▶ What needs to be done: Search the data for the word "Gloves" and copy out every line that has it.

▶ Supplied data:
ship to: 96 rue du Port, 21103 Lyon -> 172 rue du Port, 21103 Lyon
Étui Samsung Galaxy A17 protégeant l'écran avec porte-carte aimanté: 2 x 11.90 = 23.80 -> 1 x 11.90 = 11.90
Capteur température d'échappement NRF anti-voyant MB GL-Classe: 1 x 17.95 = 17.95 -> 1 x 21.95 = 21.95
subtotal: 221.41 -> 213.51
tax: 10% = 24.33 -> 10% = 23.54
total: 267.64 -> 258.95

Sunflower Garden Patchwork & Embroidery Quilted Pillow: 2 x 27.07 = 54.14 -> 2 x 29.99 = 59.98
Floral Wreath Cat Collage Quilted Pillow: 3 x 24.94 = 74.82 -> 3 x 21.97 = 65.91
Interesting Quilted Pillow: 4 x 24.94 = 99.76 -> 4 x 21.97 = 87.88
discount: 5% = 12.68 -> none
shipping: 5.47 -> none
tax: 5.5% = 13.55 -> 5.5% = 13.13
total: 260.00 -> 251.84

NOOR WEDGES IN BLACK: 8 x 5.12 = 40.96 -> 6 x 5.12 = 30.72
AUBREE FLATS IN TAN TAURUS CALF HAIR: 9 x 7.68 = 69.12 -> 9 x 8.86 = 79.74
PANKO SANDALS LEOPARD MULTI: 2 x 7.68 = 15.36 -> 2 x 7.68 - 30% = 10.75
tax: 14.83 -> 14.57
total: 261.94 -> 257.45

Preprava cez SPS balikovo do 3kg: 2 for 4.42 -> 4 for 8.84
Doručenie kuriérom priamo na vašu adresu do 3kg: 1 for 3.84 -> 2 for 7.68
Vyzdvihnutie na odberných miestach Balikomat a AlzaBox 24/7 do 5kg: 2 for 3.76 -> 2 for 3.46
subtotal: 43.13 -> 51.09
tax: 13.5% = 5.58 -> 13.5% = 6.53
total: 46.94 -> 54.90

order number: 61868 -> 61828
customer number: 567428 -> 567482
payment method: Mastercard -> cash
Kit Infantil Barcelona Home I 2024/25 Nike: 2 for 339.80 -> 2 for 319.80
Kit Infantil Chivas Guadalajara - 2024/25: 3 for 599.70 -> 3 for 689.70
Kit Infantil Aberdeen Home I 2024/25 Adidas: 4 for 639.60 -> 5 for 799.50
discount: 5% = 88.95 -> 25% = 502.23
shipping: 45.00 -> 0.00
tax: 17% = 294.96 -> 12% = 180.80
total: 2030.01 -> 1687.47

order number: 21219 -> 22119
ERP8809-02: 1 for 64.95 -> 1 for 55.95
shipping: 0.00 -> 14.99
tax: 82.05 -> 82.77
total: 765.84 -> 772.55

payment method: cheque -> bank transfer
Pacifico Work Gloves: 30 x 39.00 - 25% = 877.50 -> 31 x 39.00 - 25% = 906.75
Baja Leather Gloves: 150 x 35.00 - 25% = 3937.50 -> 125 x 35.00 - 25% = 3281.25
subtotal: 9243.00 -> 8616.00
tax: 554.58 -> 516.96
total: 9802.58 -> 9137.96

▶ Completed exercise:
Pacifico Work Gloves: 30 x 39.00 - 25% = 877.50 -> 31 x 39.00 - 25% = 906.75
Baja Leather Gloves: 150 x 35.00 - 25% = 3937.50 -> 125 x 35.00 - 25% = 3281.25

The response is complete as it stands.